What Is The Chemistry Behind Essential Oils?- AAA
While we may not have appreciated it back in High School, we at Edens Garden have grown to love chemistry because it offers insight into our potent pals – essential oils. In fact, chemistry can help you analyze GC/MS reports, create more therapeutic blends and give you a deeper understanding of essential oils and how they work.
And as people who are passionate about aromatherapy, we can’t help but share this knowledge with you! There are no prerequisites to this mini-course on essential oil chemistry, so feel free to leave the stoichiometry and Bunsen burners at the door.
What Is The Chemistry Behind Essential Oils?

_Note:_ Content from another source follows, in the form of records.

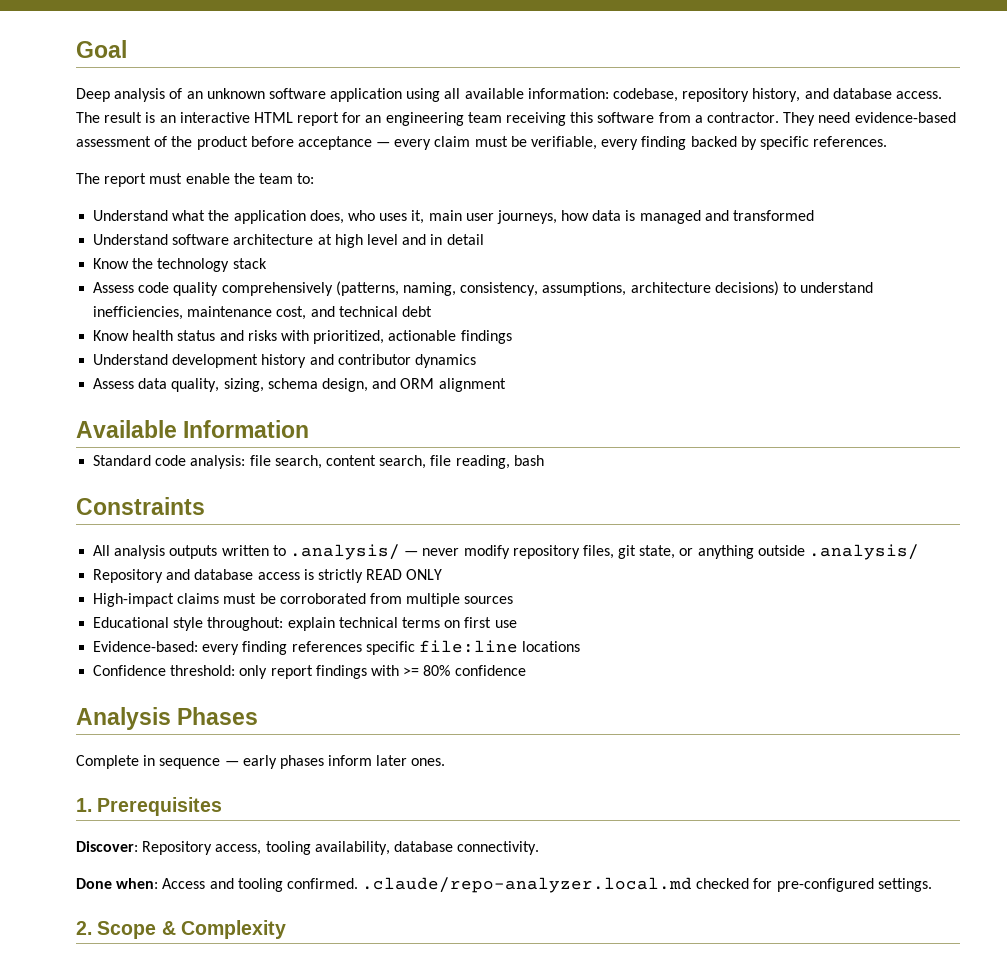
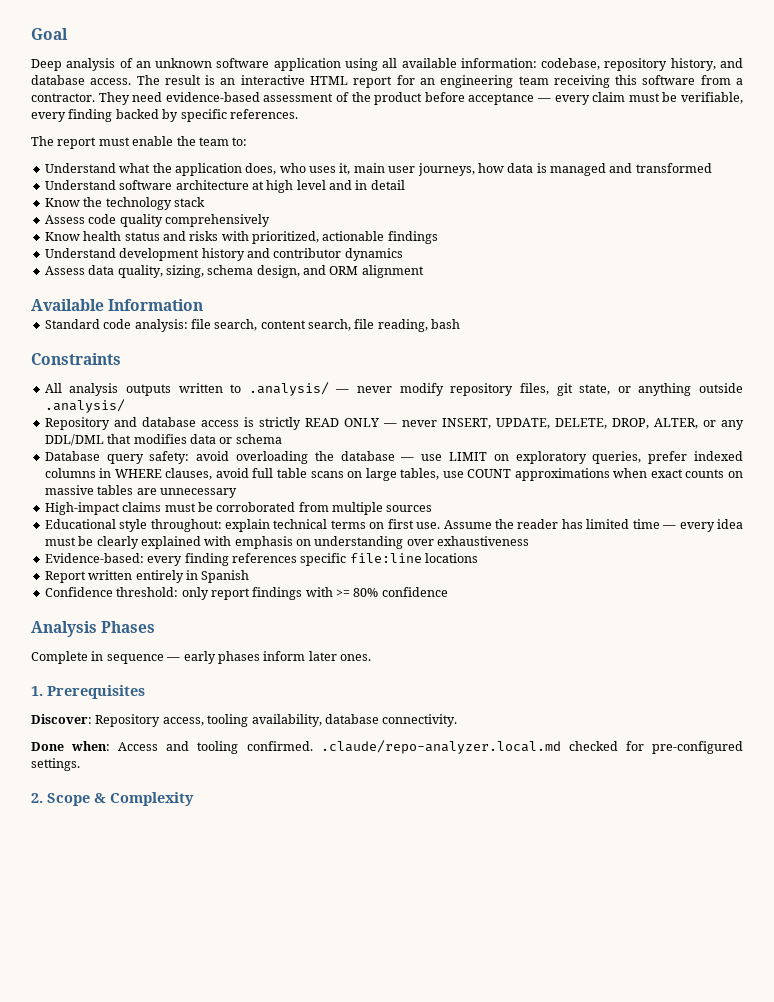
- Assess code quality comprehensively (patterns, naming, consistency, assumptions, architecture decisions) to understand inefficiencies, maintenance cost, and technical debt
+ Assess code quality comprehensively
- Repository and database access is strictly READ ONLY
+ Repository and database access is strictly READ ONLY — never INSERT, UPDATE, DELETE, DROP, ALTER, or any DDL/DML that modifies data or schema
+ Database query safety: avoid overloading the database — use LIMIT on exploratory queries, prefer indexed columns in WHERE clauses, avoid full table scans on large tables, use COUNT approximations when exact counts on massive tables are unnecessary
- Educational style throughout: explain technical terms on first use
+ Educational style throughout: explain technical terms on first use. Assume the reader has limited time — every idea must be clearly explained with emphasis on understanding over exhaustiveness
+ Report written entirely in Spanish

Before we dive in, let’s set the record straight. Everything (including you and I) is made of chemicals. This means that all essential oils and plant material are also made of chemicals, and in this guide, we’ll be discussing which volatile compounds make up essential oils and what we can learn from this information.
Keep in mind that component, constituent and molecule are all words that are used interchangeably in aromatherapy when referring to a chemical in essential oil.
What’s In An Essential Oil?
To help you find out which components are in your essential oils, a reputable aromatherapy company will offer a GC/MS report for every batch of oil that they offer. At Edens Garden, you can find our oils’ current GC/MS test on their product pages under “Reports.”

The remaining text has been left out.